Returns a dictionary mapping bike identifiers (integer)
to a list of tuples, where each tuple represents that bike
being moved from one station to another.
Each tuple contains three values: the station the bike was
moved from (DivvyStation object), the station the bike was
moved to (DivvyStation object), and the difference in capacity
between the two stations (more specifically, the capacity
of the station the bike was moved to minus the capacity
of the station the bike was moved from). Note that this
will be an integer that can be either positive or negative.
Note that the dictionary must also include entries for
the bikes that have not been moved at all (those entries
will just map to an empty list)
"""
To implement this method, you will need to access the dpcapacity
attribute of the DivvyStation
objects. You will also want to
use the bikeids
attribute of DivvyData
. Finally,
take into account that the trips
attribute in DivvyData
has the trips sorted by their start time.
You can test your implementation from IPython using the data
object we created earlier:
In [11]: bm = data.get_bike_movements()
In [13]: bm[409]
Out[13]:
[(<DivvyStation 85: Michigan Ave & Oak St>,
<DivvyStation 350: Ashland Ave & Chicago Ave>,
0)]
Notice how the DivvyStation
objects are shown using the
string representation returned by DivvyStation
’s __repr__
method.
If you print the entire bm
dictionary, you should actually see
that none of the other bikes have any movements. Remember we loaded a
“tiny” subset of the full dataset, so this is not unexpected.
Testing your Divvy methods more thoroughly¶
As part of the divvy.py
file, we have included some code that uses
these two methods to answer these questions:
What is the average amount of time a bike is used?
What is the most used bike in the Divvy system?

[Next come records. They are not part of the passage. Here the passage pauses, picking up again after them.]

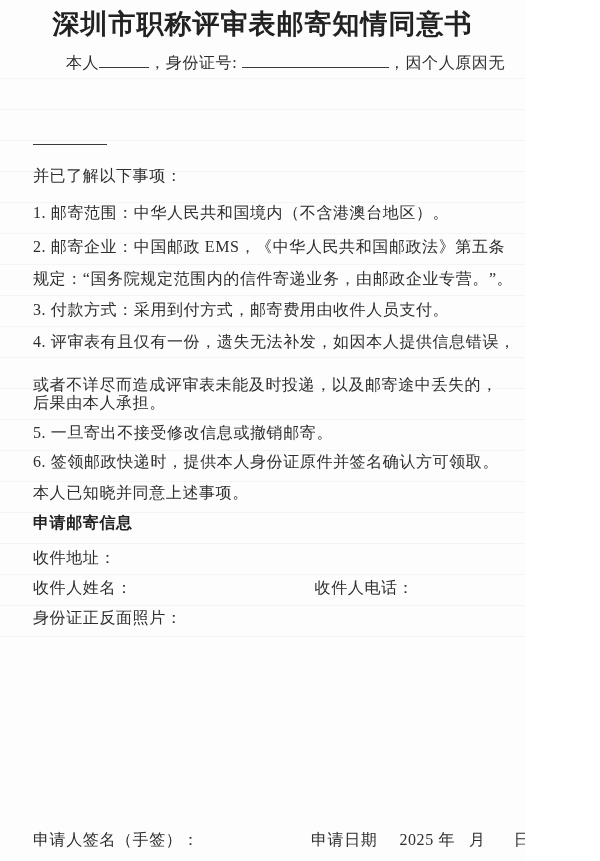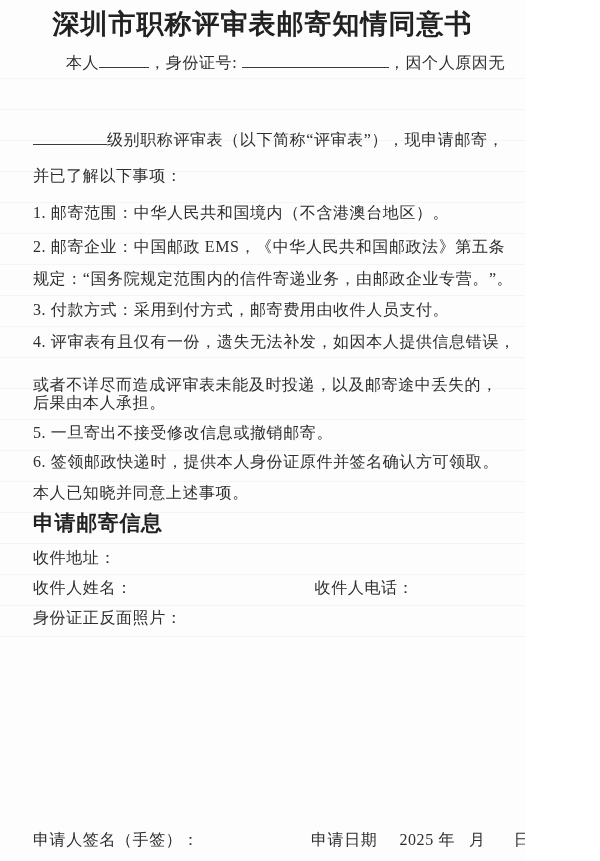--- a/index.html
+++ b/index.html
@@ -72,7 +72,7 @@
   <h1 class="title">深圳市职称评审表邮寄知情同意书</h1>
   <div class="doc-body">
       <div class="line" style="top: 51px; left: 66px;"><span class="seg">本人</span><span class="blank" style="width: 50px;"></span><span class="seg">，身份证号: </span><span class="blank" style="width: 147px;"></span><span class="seg">，因个人原因无</span></div>
-      <div class="line" style="top: 128px;"><span class="blank" style="width: 74px;"></span><span class="seg">级别职称评审表（以下简称“评审表”），现申请邮寄，</span></div>
+      <div class="line" style="top: 128px;"><span class="blank" style="width: 74px;"></span></div>
       <div class="line" style="top: 165px;"><span class="seg">并已了解以下事项：</span></div>
       <div class="line" style="top: 202px;"><span class="seg">1. 邮寄范围：中华人民共和国境内（不含港澳台地区）。</span></div>
       <div class="line" style="top: 236px;"><span class="seg">2. 邮寄企业：中国邮政 EMS，《中华人民共和国邮政法》第五条</span></div>

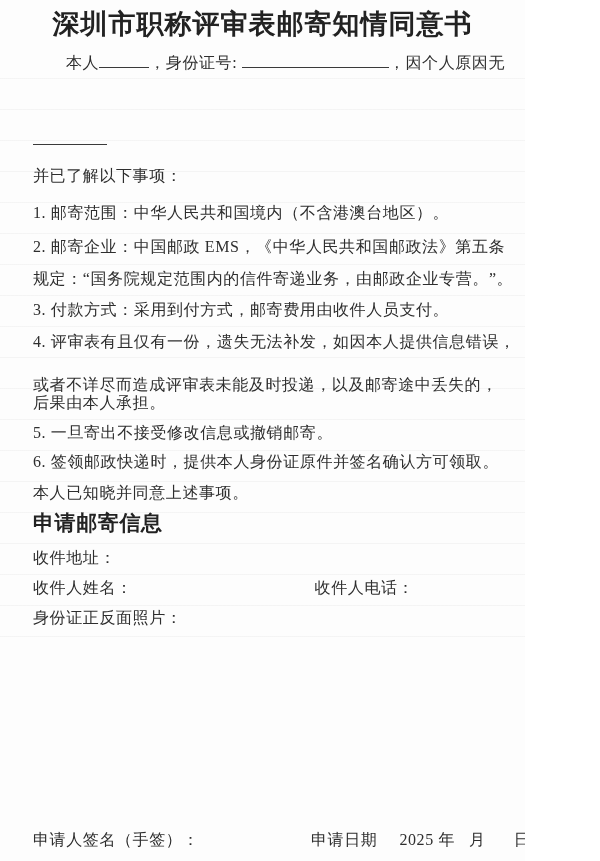--- a/index.html
+++ b/index.html
@@ -52,7 +52,7 @@
   .line.bold{
     font-weight:700;
     font-family:"Liberation Sans","DejaVu Sans",sans-serif;
-    font-size:21px;
+    font-size:16px;
     color:#222;
   }
   .seg{white-space:pre;}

What is the average number of times a bike is moved?
Do vans tend to move bikes from high capacity stations to low capacity stations, from low to high, or neither?

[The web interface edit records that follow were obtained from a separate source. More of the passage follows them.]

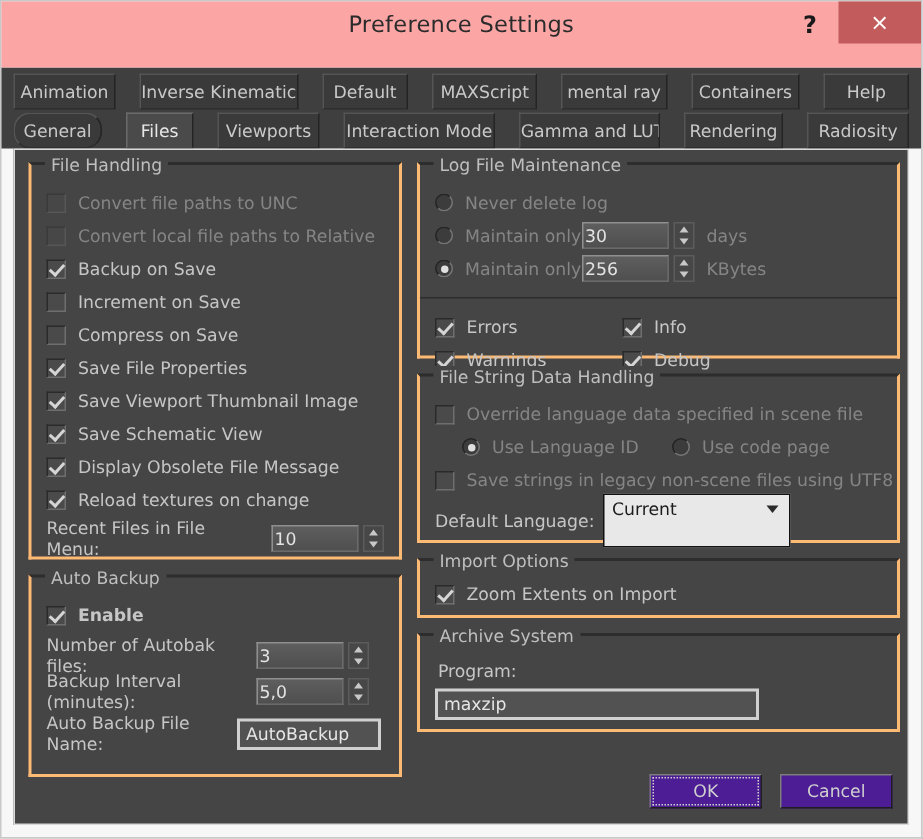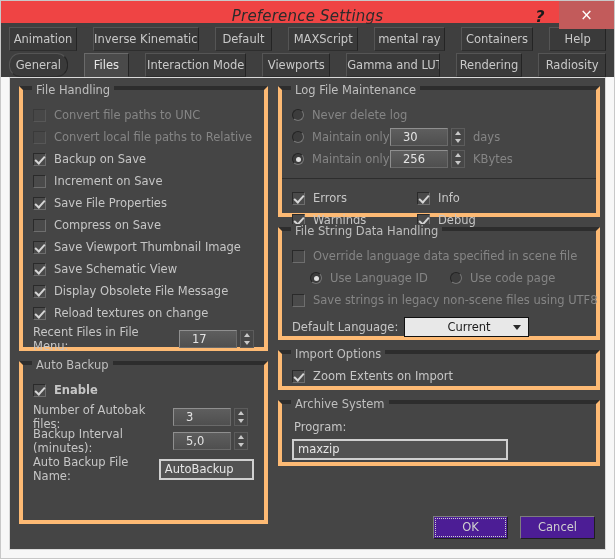--- a/index.html
+++ b/index.html
@@ -29,11 +29,10 @@
 
   
   .titlebar {
-    height: 22px;
-    background: #ef4444;
+    height: 44px;
+    background: #fca5a5;
     position: relative;
     flex: 0 0 auto;
-    font-style: italic;
   }
   .title-text {
     position: absolute;

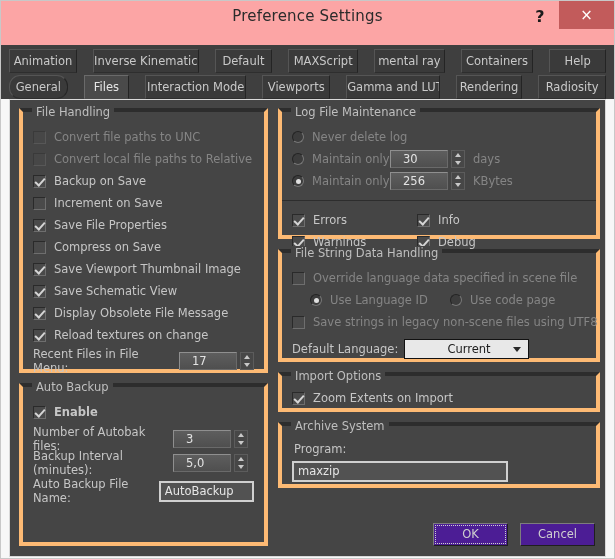--- a/index.html
+++ b/index.html
@@ -368,8 +368,8 @@
     <div class="tabrow row2" id="tabrow2">
         <div class="tab" style="width: 70px; border-radius: 11px;">General</div>
         <div class="tab active" style="width: 54px;">Files</div>
+        <div class="tab" style="width: 81px;">Viewports</div>
         <div class="tab" style="width: 121px;">Interaction Mode</div>
-        <div class="tab" style="width: 81px;">Viewports</div>
         <div class="tab" style="width: 112px;">Gamma and LUT</div>
         <div class="tab" style="width: 79px;">Rendering</div>
         <div class="tab" style="width: 81px;">Radiosity</div>

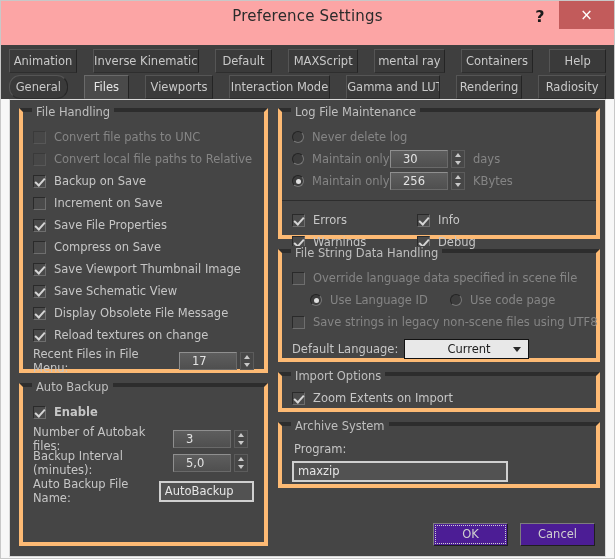--- a/index.html
+++ b/index.html
@@ -126,7 +126,7 @@
 
   
   .group {
-    border: 4px solid #fdba74;
+    border: 2px solid #fdba74;
     border-top-color: #2d2d2d;
     position: relative;
     margin-bottom: 10px;

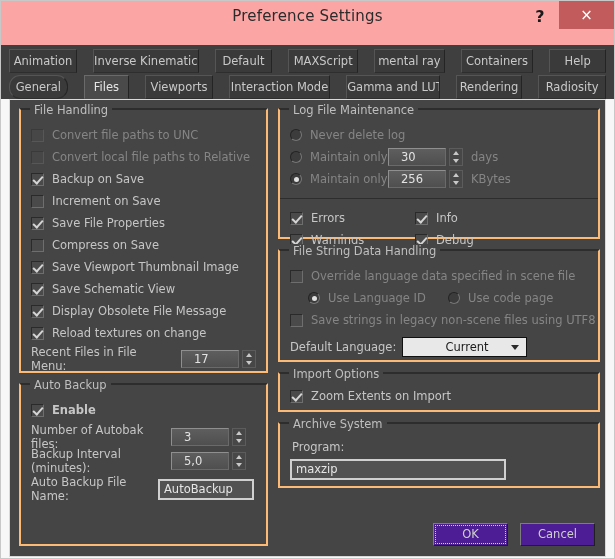--- a/index.html
+++ b/index.html
@@ -233,7 +233,7 @@
     font-size: 11.5px;
     color: #e3e3e3;
     line-height: 16px;
-    padding-left: 12px;
+    padding-left: 1px;
     background-image: linear-gradient(to bottom, #5e5e5e, #4f4f4f);
     cursor: text;
     overflow: hidden;

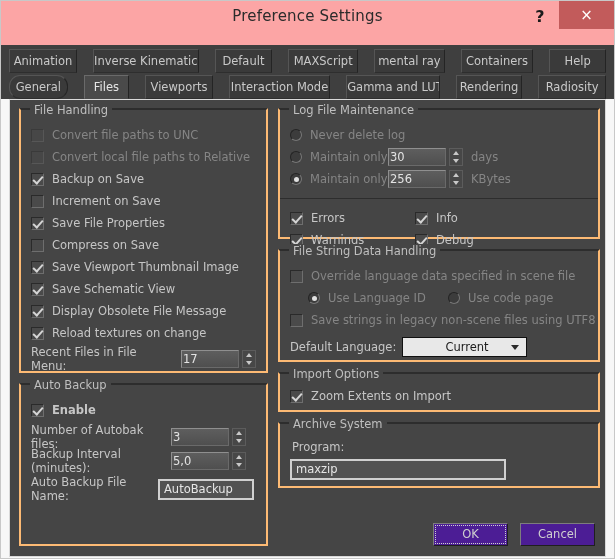--- a/index.html
+++ b/index.html
@@ -401,12 +401,12 @@
                 <span class="lbl">Increment on Save</span>
               </div>
               <div class="row">
+                <span class="cb"></span>
+                <span class="lbl">Compress on Save</span>
+              </div>
+              <div class="row">
                 <span class="cb checked"></span>
                 <span class="lbl">Save File Properties</span>
-              </div>
-              <div class="row">
-                <span class="cb"></span>
-                <span class="lbl">Compress on Save</span>
               </div>
               <div class="row">
                 <span class="cb checked"></span>

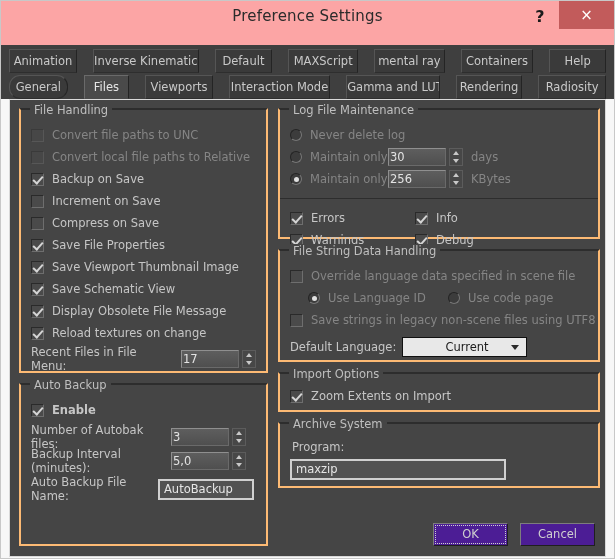--- a/index.html
+++ b/index.html
@@ -292,7 +292,7 @@
 
   
   .sel {
-    height: 20px;
+    height: 36px;
     background: #e8e8e8;
     border: 1px solid #111;
     box-sizing: border-box;
@@ -304,7 +304,6 @@
     cursor: default;
     white-space: nowrap;
     overflow: hidden;
-    text-align: center;
   }
   .sel .caret {
     position: absolute;

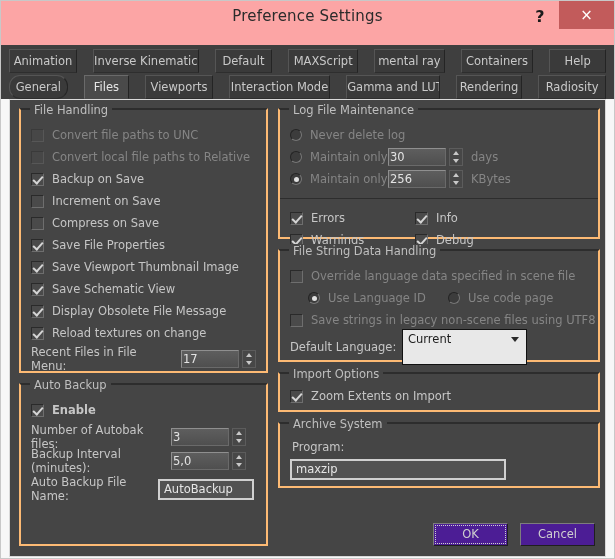--- a/index.html
+++ b/index.html
@@ -427,7 +427,7 @@
           <div class="field-row" style="margin-top:3px;">
             <span class="flabel">Recent Files in File Menu:</span>
             <div class="spin" style="margin-left:10px;">
-              <div class="fld">17</div>
+              <div class="fld">10</div>
               <div class="arrows">
                 <div class="ar up"></div>
                 <div class="ar down"></div>

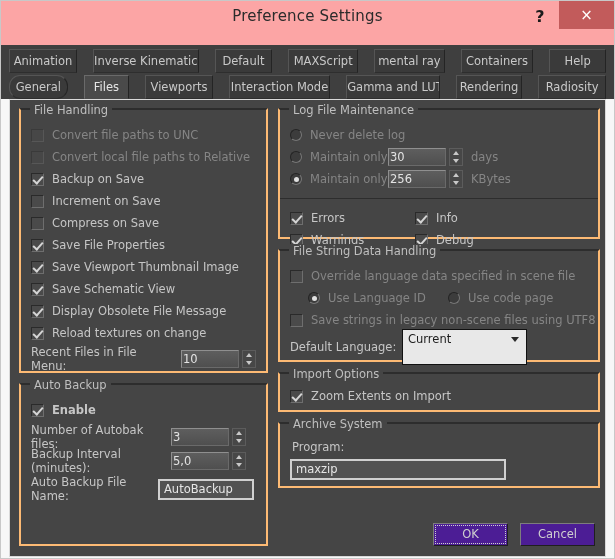--- a/index.html
+++ b/index.html
@@ -436,7 +436,7 @@
           </div>
         </div>
 
-        <div class="group" style="height:163px;">
+        <div class="group" style="height:135px;">
           <div class="legend">Auto Backup</div>
 
           <div class="row" style="margin-bottom:4px;font-weight:bold;">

Once you’ve implemented the two methods specified above, just run the divvy.py
file from the terminal as follows:
python3 divvy.py data/divvy_2013_stations.csv data/divvy_2013_trips_medium.csv
Notice how we’re using our “medium”-sized dataset for this. If you implemented the methods correctly, the output should end with this:
The average total usage of a bike is 1d 8h 0m 39s
The most used bike is 444, used a total of 3d 17h 41m 10s
The average number of times a bike was moved was 16.17
On average, a bike is moved to a station with 1.05 more docks
(Standard deviation: 10.29)
If your code works with the medium data set, try running it with the full dataset:
python3 divvy.py data/divvy_2013_stations.csv data/divvy_2013_trips.csv
Please note that this will take a few seconds to run. The output should end with the following:
The average total usage of a bike is 3d 18h 36m 38s
The most used bike is 199, used a total of 9d 11h 30m 17s
The average number of times a bike was moved was 122.30
On average, a bike is moved to a station with 0.12 more docks
(Standard deviation: 9.28)
These results are interesting, but don’t forget to check out the code that
produces them! You can find it towards the bottom of the divvy.py
file.
When Finished with Part 2¶
When you are finished with this part of the tutorial, run the
following commands from the linux command-line inside of your tt4
directory:
git add divvy.py
git commit -m "Finished with tt4, part2"
git push
Again, following these steps will help ensure your repository is in a clean state and that your work is saved to GitHub.